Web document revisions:
####################
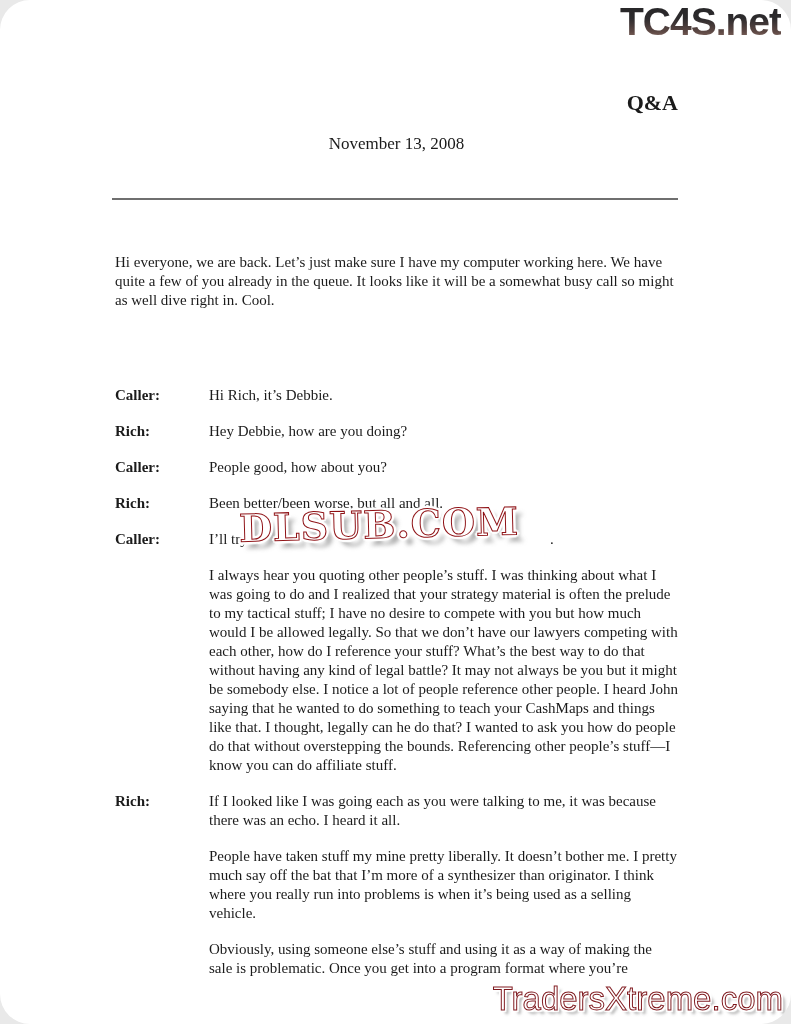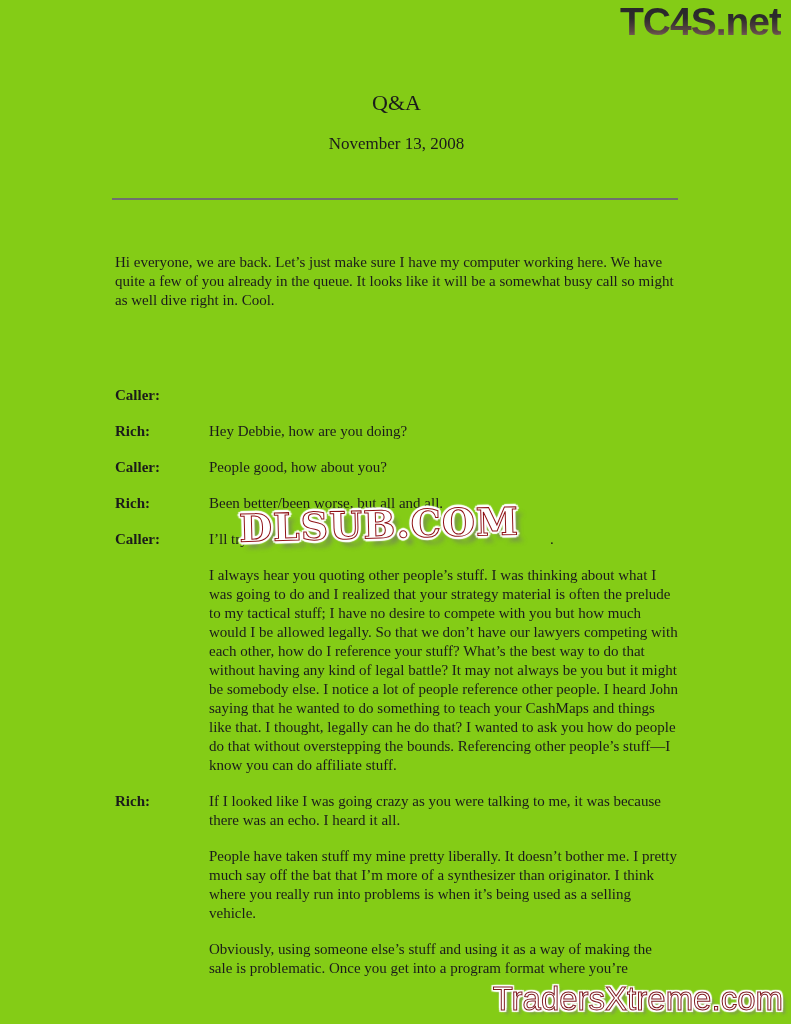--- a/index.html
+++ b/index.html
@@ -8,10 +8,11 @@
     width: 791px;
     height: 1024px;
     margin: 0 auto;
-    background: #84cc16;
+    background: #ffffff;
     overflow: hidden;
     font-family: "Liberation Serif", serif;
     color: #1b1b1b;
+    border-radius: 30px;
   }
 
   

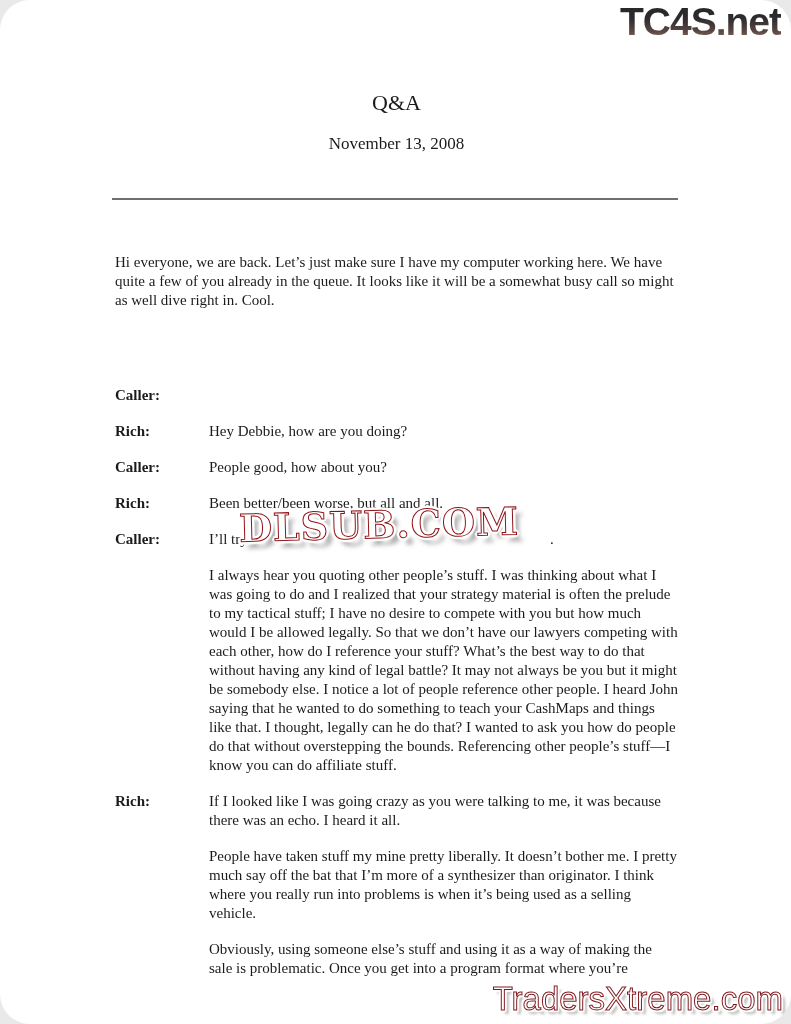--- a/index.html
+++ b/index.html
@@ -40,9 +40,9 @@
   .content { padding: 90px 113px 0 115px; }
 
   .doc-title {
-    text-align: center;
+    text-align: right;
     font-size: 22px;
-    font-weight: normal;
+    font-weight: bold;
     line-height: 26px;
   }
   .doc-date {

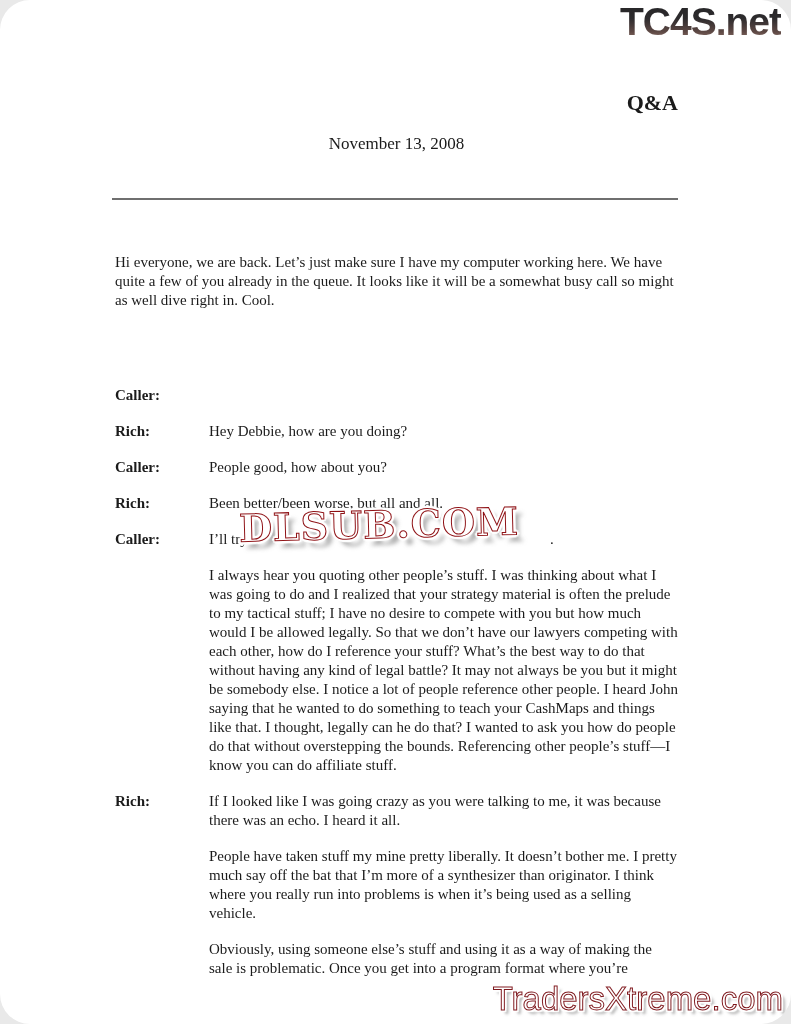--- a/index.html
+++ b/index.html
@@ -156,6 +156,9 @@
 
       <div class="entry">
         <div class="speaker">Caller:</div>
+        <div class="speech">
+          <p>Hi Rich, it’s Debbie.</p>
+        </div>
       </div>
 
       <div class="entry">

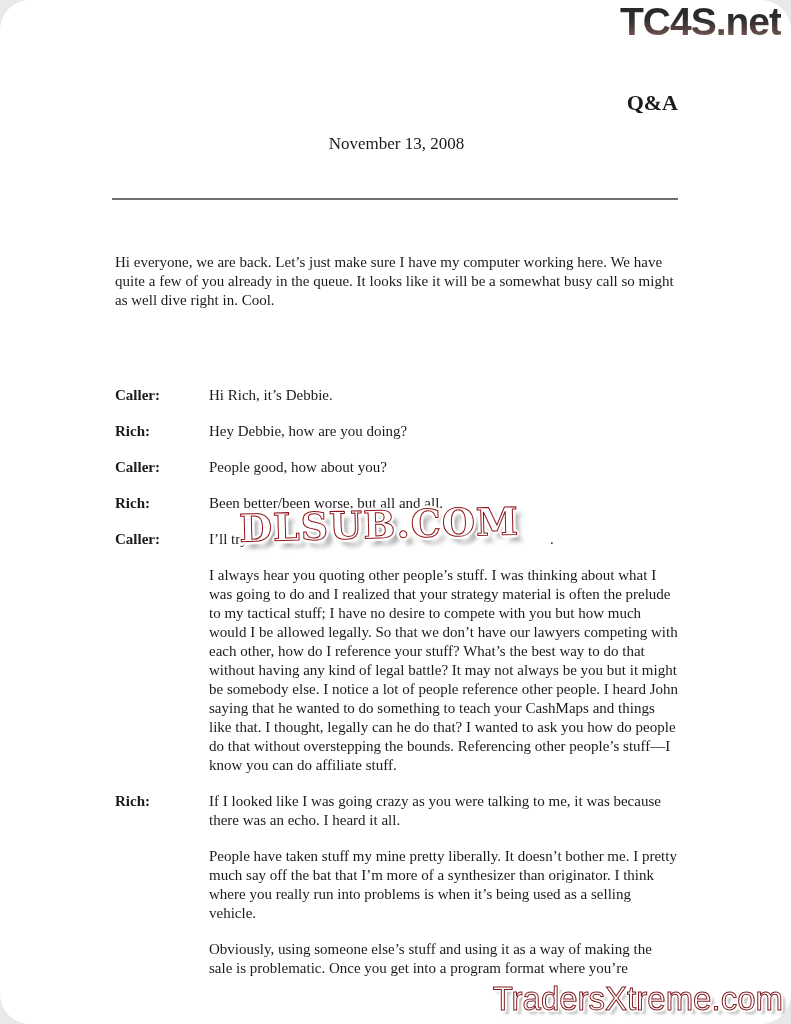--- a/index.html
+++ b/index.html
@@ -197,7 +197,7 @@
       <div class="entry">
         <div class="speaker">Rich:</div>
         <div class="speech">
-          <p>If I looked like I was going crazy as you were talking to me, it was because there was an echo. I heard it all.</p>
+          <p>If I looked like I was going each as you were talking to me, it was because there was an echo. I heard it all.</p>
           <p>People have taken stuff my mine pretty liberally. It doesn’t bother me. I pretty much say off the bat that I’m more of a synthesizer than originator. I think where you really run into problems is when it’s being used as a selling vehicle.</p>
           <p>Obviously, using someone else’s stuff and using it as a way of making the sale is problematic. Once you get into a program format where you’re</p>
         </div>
####################
## Assignment
The answer must consist of each line from the entries that contains the string "because".

## Result of the exercise
-          <p>If I looked like I was going crazy as you were talking to me, it was because there was an echo. I heard it all.</p>
+          <p>If I looked like I was going each as you were talking to me, it was because there was an echo. I heard it all.</p>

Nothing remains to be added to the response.